Easy Slow Cooker Turkey And 2-Bean Chili. Some years ago, when I first bought a slow cooker, I bought Pillsbury Doughboy Slow Cooker Recipes to go along with it. The book has remained in regular rotation in my household for well over a decade. The recipes are basic, easy, and won’t disappoint. However, they aren’t always the healthiest meals I could put on the table.
I decided to clean up the recipe for Meaty 2-Bean Chili. This ground beef recipe was one of our favorite meals from the book and one that we made at least once a month, but the recipe called for a pound of ground beef, a half pound of Italian pork sausage, and a can of chili beans (which often contain cane syrup and cornstarch).

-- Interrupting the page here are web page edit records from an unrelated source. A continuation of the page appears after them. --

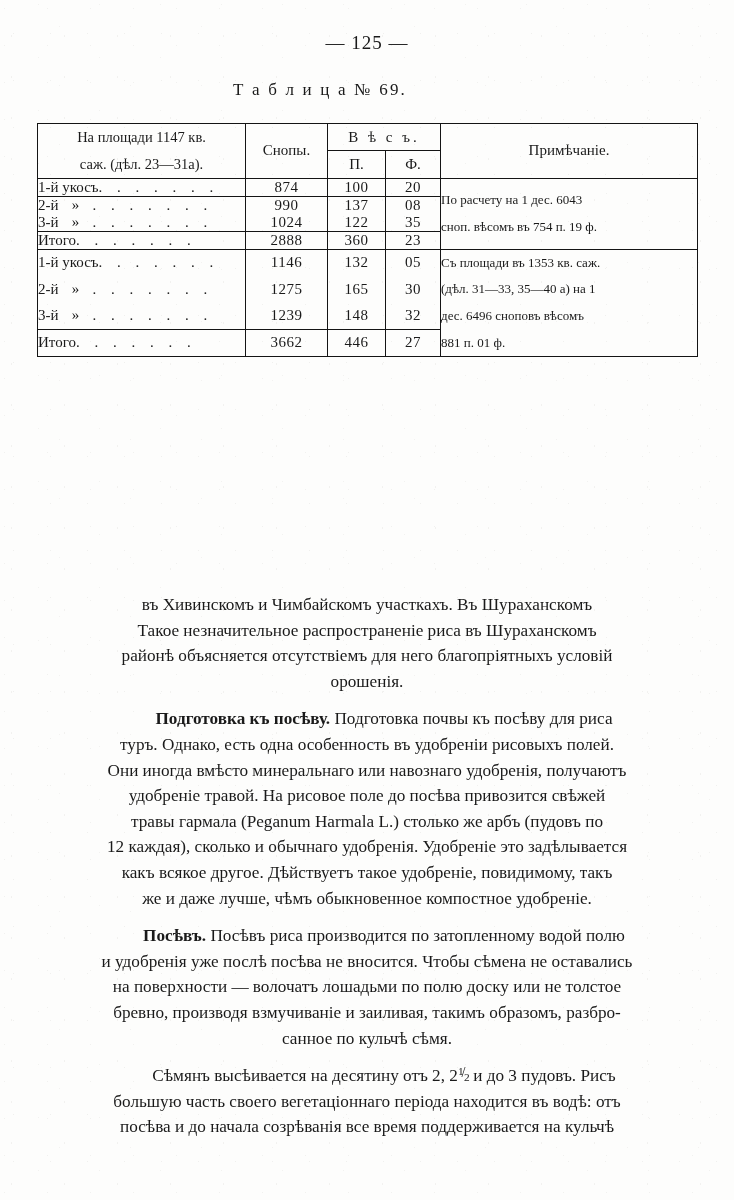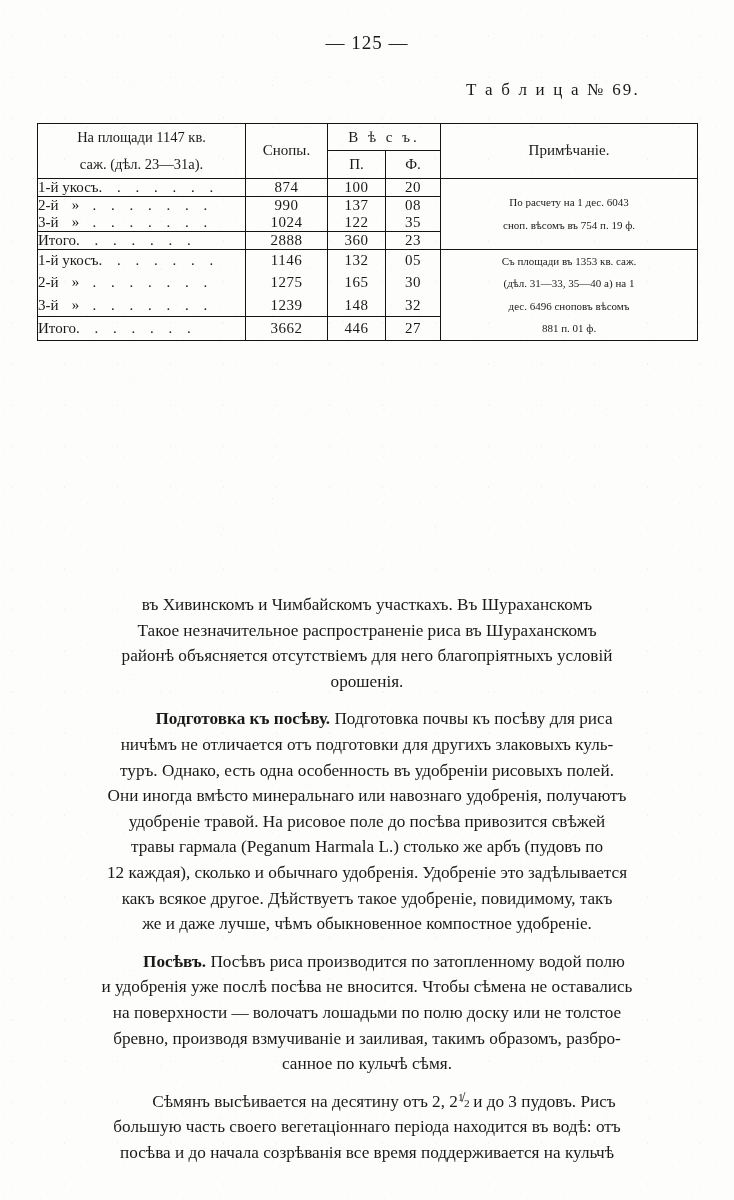--- a/index.html
+++ b/index.html
@@ -45,21 +45,21 @@
     font-size: 19px;
     letter-spacing: 1px;
   }
 
   
   .tbl-caption {
     position: absolute;
     top: 80px;
     left: 0;
     width: 640px;
-    text-align: right;
+    text-align: center;
     font-size: 17px;
     letter-spacing: 2.2px;
   }
 
   
   .tbl-wrap {
     position: absolute;
     left: 37px;
     top: 123px;
     width: 660px;
@@ -115,22 +115,21 @@
     letter-spacing: 5.5px;
     color:#222;
   }
   td.num {
     text-align: center;
     font-size: 15px;
     padding: 7px 0;
     letter-spacing: .5px;
   }
   td.note {
-    text-align: center;
-    font-size: 11px;
+    font-size: 13px;
     line-height: 2.05;
     padding: 6px 10px;
   }
   .note-line { display:block; white-space: nowrap; }
 
   
   .body {
     position: absolute;
     left: 33px;
     top: 592px;
@@ -270,21 +269,20 @@
 
     <p class="para">
       <span class="ln">въ  Хивинскомъ  и  Чимбайскомъ  участкахъ.  Въ  Шураханскомъ</span>
       <span class="ln">Такое  незначительное  распространеніе  риса  въ  Шураханскомъ</span>
       <span class="ln">районѣ  объясняется  отсутствіемъ  для  него  благопріятныхъ  условій</span>
       <span class="ln">орошенія.</span>
     </p>
 
     <p class="para">
       <span class="ln"><span class="ind"></span><b class="run">Подготовка къ посѣву.</b><span> Подготовка почвы къ  посѣву  для  риса</span></span>
-      <span class="ln">ничѣмъ  не  отличается  отъ  подготовки  для  другихъ  злаковыхъ  куль-</span>
       <span class="ln">туръ.  Однако,  есть  одна  особенность  въ  удобреніи  рисовыхъ  полей.</span>
       <span class="ln">Они  иногда  вмѣсто  минеральнаго  или  навознаго  удобренія, получаютъ</span>
       <span class="ln">удобреніе  травой.  На  рисовое  поле  до   посѣва   привозится   свѣжей</span>
       <span class="ln">травы гармала (Peganum Harmala L.) столько же арбъ  (пудовъ   по</span>
       <span class="ln">12 каждая),  сколько и обычнаго удобренія. Удобреніе это задѣлывается</span>
       <span class="ln">какъ   всякое другое.  Дѣйствуетъ такое удобреніе, повидимому, такъ</span>
       <span class="ln">же и даже лучше, чѣмъ обыкновенное компостное удобреніе.</span>
     </p>
 
     <p class="para">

I made a few modifications to this Easy Slow Cooker Turkey And 2-Bean Chili, replacing the ground beef and Italian pork sausage with ground turkey and replacing the chili beans with black/red beans, plus added some extra veggies. I also had to find a replacement for my favorite accompaniment to chili: cornbread casserole (made with Jeff cornbread mix, sour cream, butter, and canned creamed style and whole kernel corn).
In my humble opinion, chili needs something cool and creamy to combat the heat, so avocado was the perfect topping.
Easy Slow Cooker Turkey And 2-Bean Chili
- 1.25 pounds lean ground turkey
- 1 can garbanzo beans (14.5-ounce) drained and rinsed
- 1 can black/red beans (14.5-ounce) drained and rinsed
- 2 cans diced tomatoes (14.5-ounce)
- ½ small bag mini peeled baby carrots chopped
- 1 medium onion chopped
- 1 can tomato sauce (14.5-ounce), no salt added
- 2 teaspoons chili powder
- 2 teaspoons cumin
- 1 teaspoon dried oregano leaves
- In a large skillet, cook turkey and onion until thoroughly cooked, stirring frequently. Drain.
- In a 4- to 6-quart slow cooker, combine turkey and all remaining ingredients; mix well.
- Cover, and cook on low setting for 7 to 8 hours. Garnish with diced avocado, if desired.